Итак, теперь можно было писать, то есть уже жить, поскольку письменное слово, обращенное к сердцам людей, было его призванием. Ему надлежало пересказать житие святого, и рассказать о себе, и выразить свои нынешние, предсмертные мысли, и дать знать детям (а может быть, и еще кому-нибудь из близких), что он принял на себя крест правды ради, как Филарет принял свое разорение из сострадания к бедным.

Он понимал, что это его последняя работа, и очень спешил с ней, ибо ее в любой час и в любой день могла прервать приближающаяся казнь. Повествуя о жизни византийского праведника, он изображал ее похожей на свою и старался писать так, чтобы те, кому предназначен сей рассказ, хорошо поняли, о ком идет речь и во имя чего он, один из дворян Радищевых, пожертвовал всеми своими благами и самим собой. Если дети и родные поймут это, думал он, им станет легче. Ведь не просто так, не безрассудно отдаешь ты свою голову. Ты сделал то, что не мог не сделать, и вот об этом-то и надобно рассказать близким. Но верно ли ты показываешь свою жизнь, вынужденный прибегнуть к иносказанию? Пожалуй, все-таки верно, в сущности верно.

Отец твой не совсем такой, каким ты его рисуешь. Он строг, упрям и на отца Филарета похож только благородством (и то весьма своеобразным) и справедливостью (но и справедливость его сурова). Вот матушка твоя действительно святая. Истинно благородна, благонравна, глубоко сочувственная и кроткая. Тебе многие говорили, что ты в нее кроток. Да, ты часто бываешь даже робок. И вон что натворил. И вот тебе плаха!

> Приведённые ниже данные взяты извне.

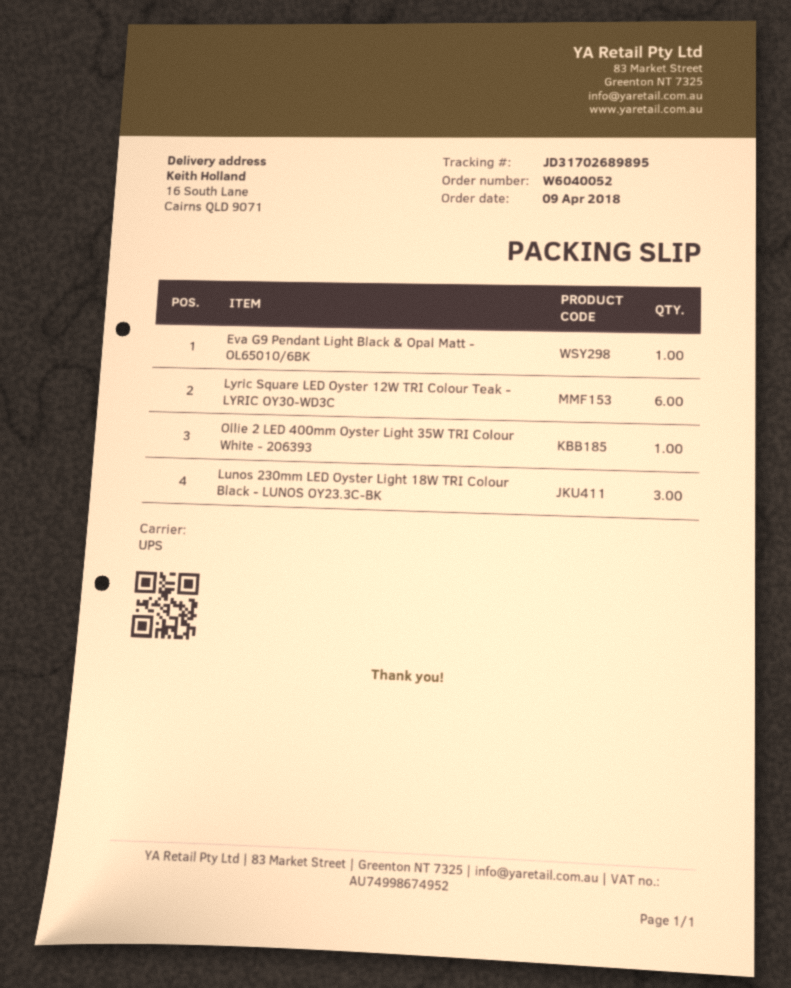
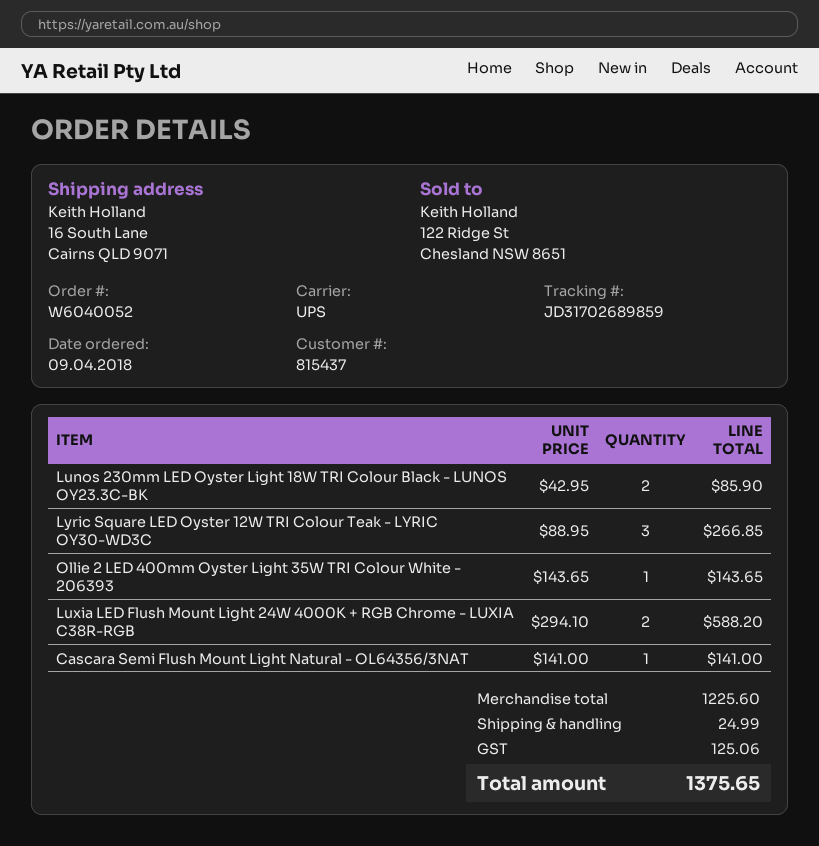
tracking number: JD31702689895 -> JD31702689859
Eva G9 Pendant Light Black & Opal Matt - OL65010/6BK: 1 -> none
Lyric Square LED Oyster 12W TRI Colour Teak - LYRIC OY30-WD3C: 6 -> 3
Lunos 230mm LED Oyster Light 18W TRI Colour Black - LUNOS OY23.3C-BK: 3 -> 2
Luxia LED Flush Mount Light 24W 4000K + RGB Chrome - LUXIA C38R-RGB: none -> 2
Cascara Semi Flush Mount Light Natural - OL64356/3NAT: none -> 1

Он вскакивал со скамейки и принимался шагать по камере, внезапно выкинутый из прошлого в жуткое свое настоящее. Сколько ему оставалось быть в этом настоящем? Сутки? Месяц?

Иногда не хватало сил выдерживать приступы страха, и ему хотелось, чтобы уж поскорее все кончилось. А то вдруг наступало удивительное душевное спокойствие, смерть уже не пугала, он старался ее понять, осмыслить, даже предощутить. Он вспоминал слова Монтеня о бесстрашии, с которым человек должен принимать смерть. «Вот где подлинная и ничем не стесняемая свобода, дающая нам возможность презирать насилие и произвол и смеяться над тюрьмами и оковами». Слова эти хорошо подкрепляли и, как ни странно, призывали узника не умирать, а жить и действовать, покамест работает мысль.

Он опять садился к столу, отщипывал пальцами сникший фитиль свечи и продолжал писать повесть.

В афинском учителе Филарета он объединил всех лучших лейпцигских профессоров, а в его соученике Пробе — своих друзей-однокашников. Покамест пути византийского праведника и петербургского писателя более или менее совпадали, писать было легко, а потом их дороги пошли в разные стороны, и тут объединять их жизнь стало трудно.

Теперь он писал медленно. Писал повесть и письма, которые одно за другим посылал Шешковскому. В первом просил его передать детям завещание, во втором благодарил за присланные «Четьи-Минеи» (надо было подготовить святошу к следующему), в третьем уведомлял его, что перелагает житие святого, надеясь оным наставить на путь праведный своих детей. К третьему он приложил уже готовые страницы жития.

Повесть отвлекла от тягостного ожидания смерти и вызывала размышления о человеческой жизни, о ее назначении, о том, выйдут ли люди из тех ужасных дебрей, в какие они вошли, а это он уже не мог втиснуть в переложение. Он бросал писать и шагал по камере, думая совсем о другом, куда более значительном, чем иносказательное жизнеописание. Именно в эти дни у него возник замысел новой книги. «О человеке, о его смертности и бессмертии» — так ему хотелось ее назвать и вложить в нее все пережитое, все передуманное. Зародившаяся идея развивалась как живое существо и с каждым днем овладевала им сильнее и сильнее, и иногда он, забыв о своем положении, бросался к столу, к бумаге, чтобы записать какую-нибудь мысль, он тут же останавливался, вспомнив, что над ним незримо стоит Шешковский, который милостиво дозволяет перелагать житие святого, но не потерпит вольной философии. Узник впадал в отчаяние. Нет, все кончено!